BEGIN
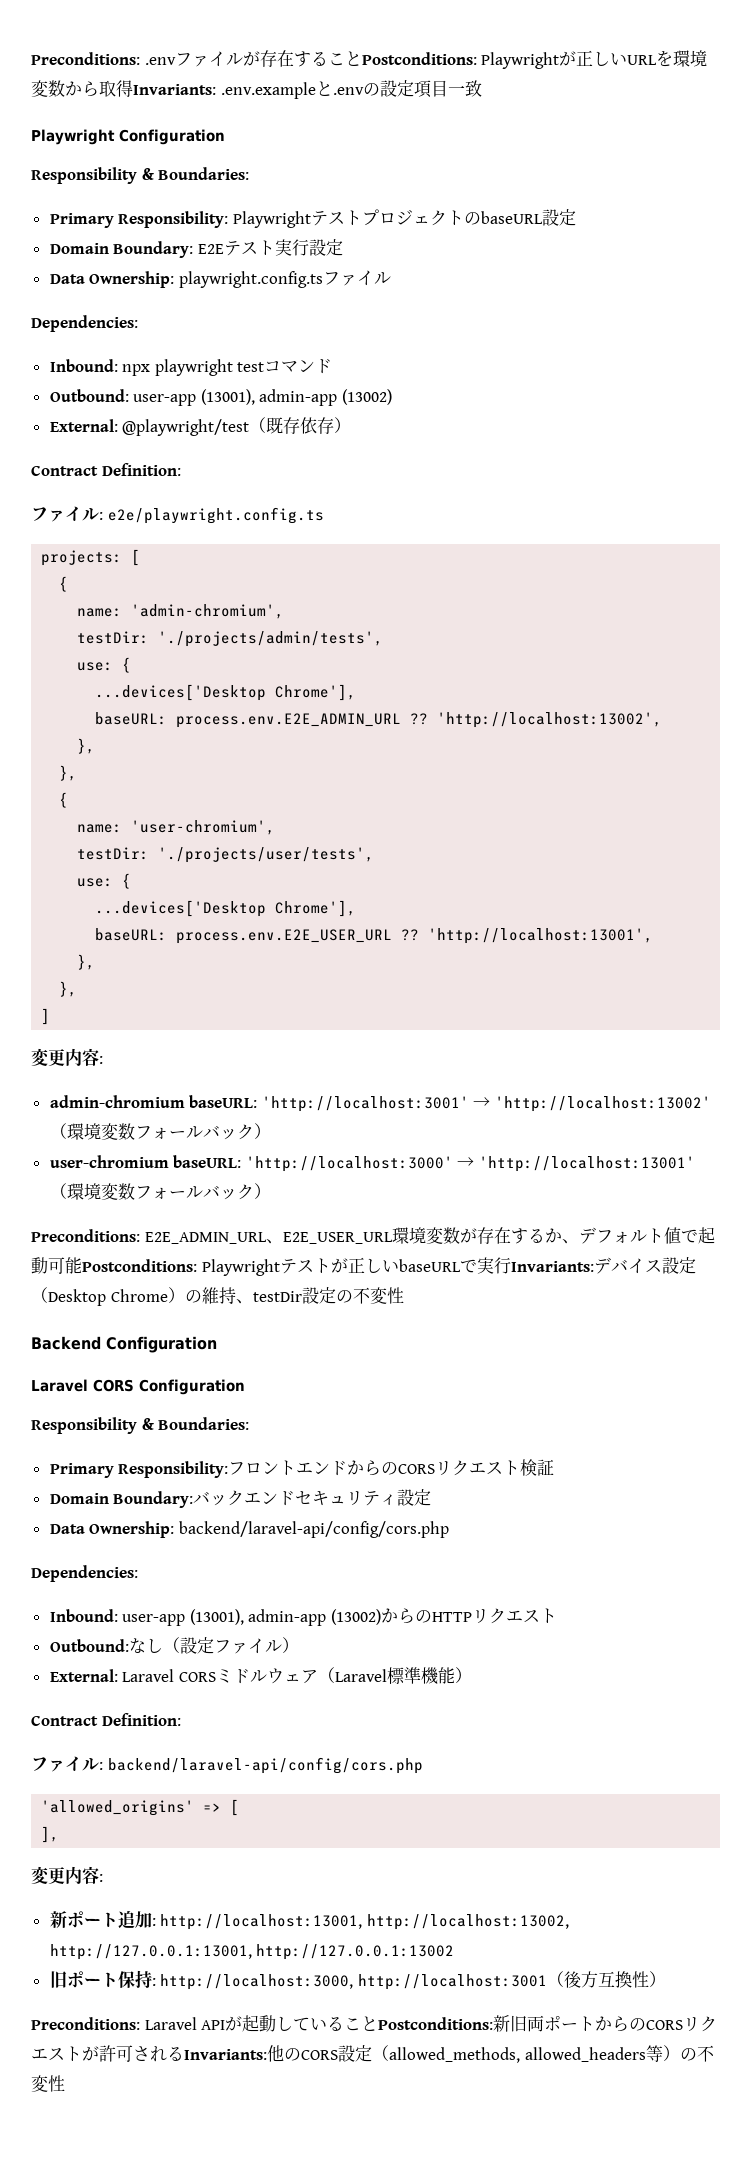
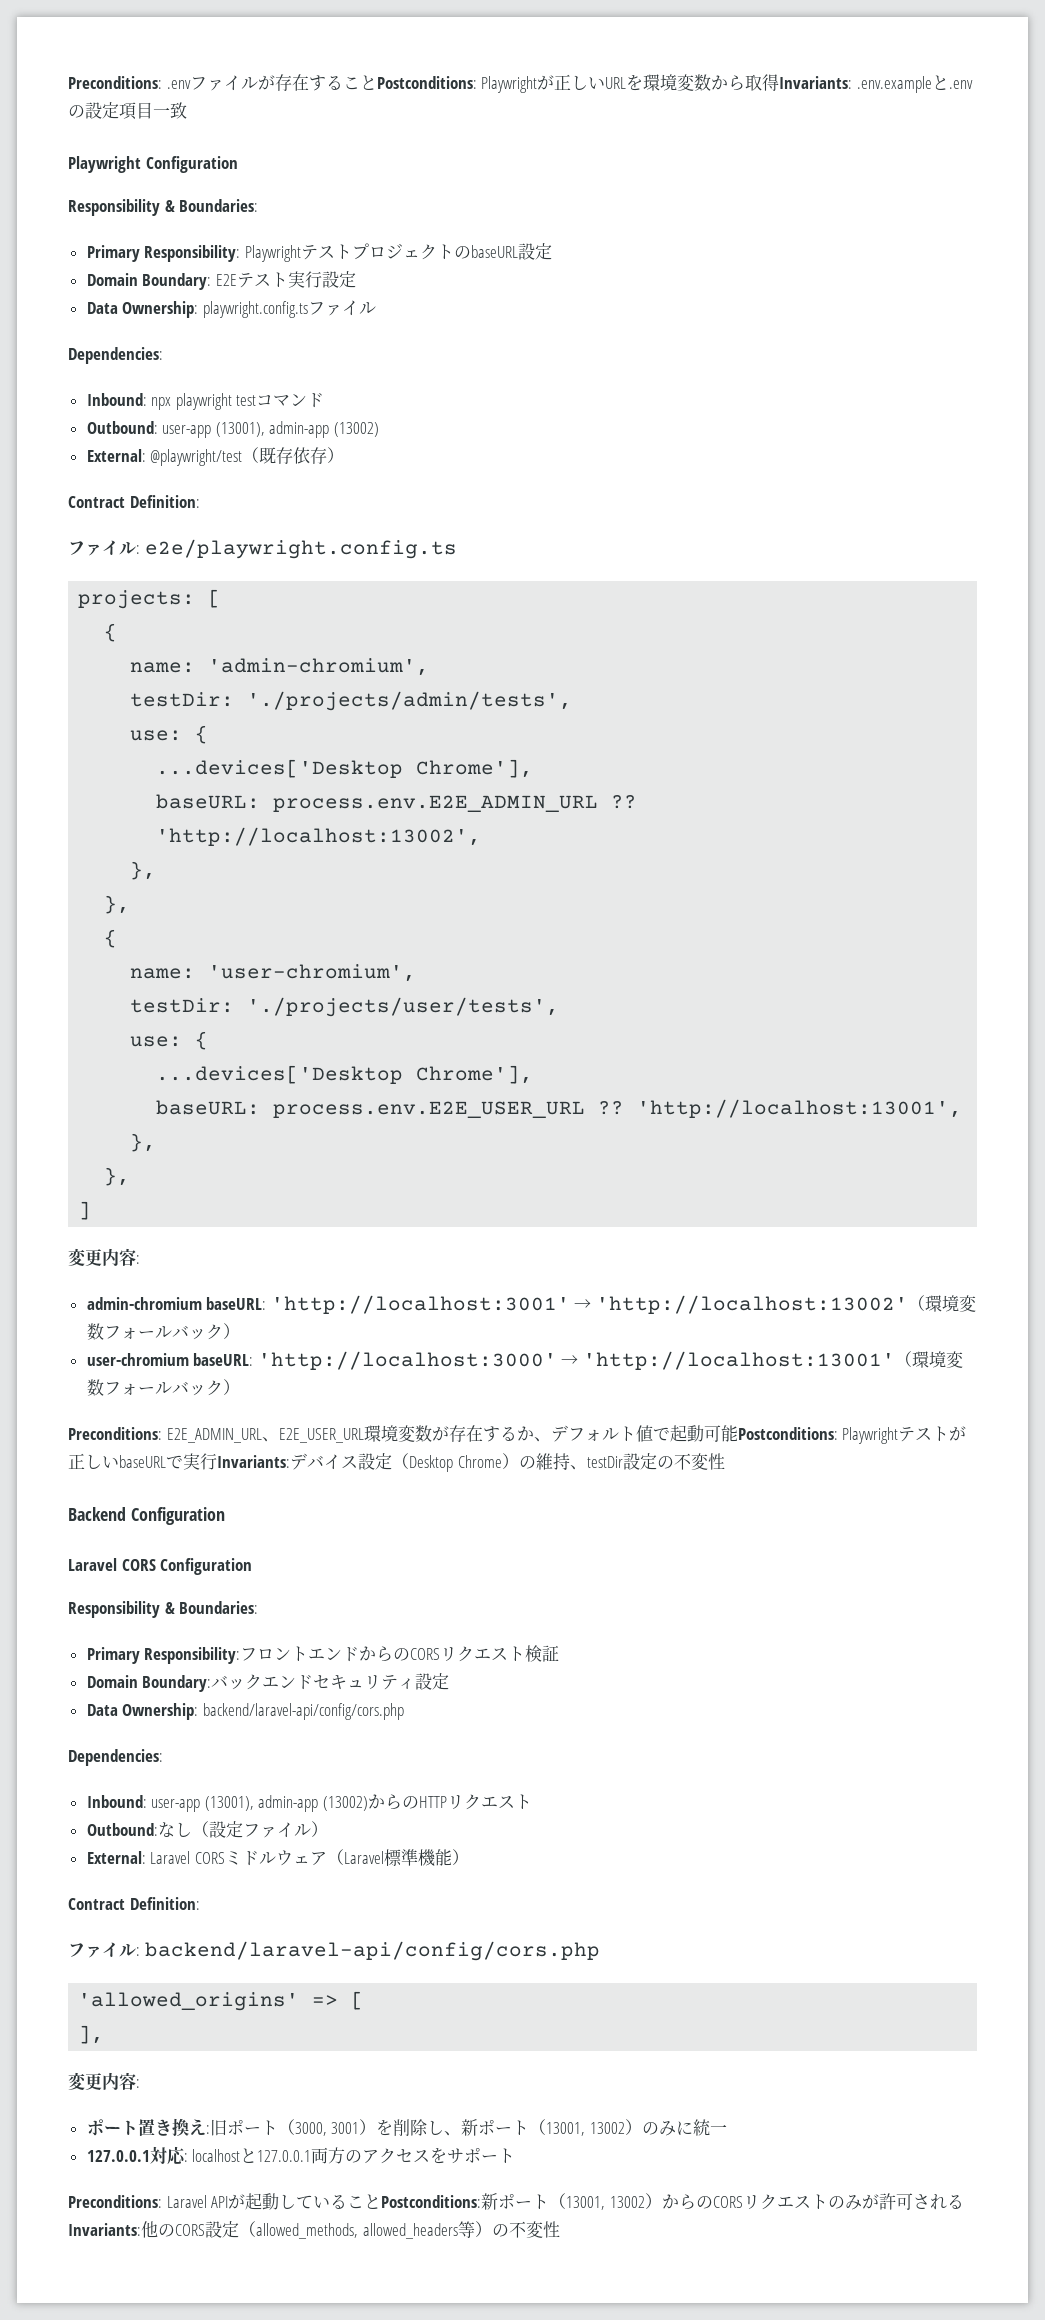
- 新ポート追加: http://localhost:13001, http://localhost:13002, http://127.0.0.1:13001, http://127.0.0.1:13002
- 旧ポート保持: http://localhost:3000, http://localhost:3001（後方互換性）
+ ポート置き換え:旧ポート（3000, 3001）を削除し、新ポート（13001, 13002）のみに統一
+ 127.0.0.1対応: localhostと127.0.0.1両方のアクセスをサポート
- Preconditions: Laravel APIが起動していることPostconditions:新旧両ポートからのCORSリクエストが許可されるInvariants:他のCORS設定（allowed_methods, allowed_headers等）の不変性
+ Preconditions: Laravel APIが起動していることPostconditions:新ポート（13001, 13002）からのCORSリクエストのみが許可されるInvariants:他のCORS設定（allowed_methods, allowed_headers等）の不変性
END
Retype, exactly as written, each line from the one that has "- 旧ポート保持: http://localhost:3000, http://localhost:3001（後方互換性）" to the bottom of the entries above, and include both of those lines.

- 旧ポート保持: http://localhost:3000, http://localhost:3001（後方互換性）
+ ポート置き換え:旧ポート（3000, 3001）を削除し、新ポート（13001, 13002）のみに統一
+ 127.0.0.1対応: localhostと127.0.0.1両方のアクセスをサポート
- Preconditions: Laravel APIが起動していることPostconditions:新旧両ポートからのCORSリクエストが許可されるInvariants:他のCORS設定（allowed_methods, allowed_headers等）の不変性
+ Preconditions: Laravel APIが起動していることPostconditions:新ポート（13001, 13002）からのCORSリクエストのみが許可されるInvariants:他のCORS設定（allowed_methods, allowed_headers等）の不変性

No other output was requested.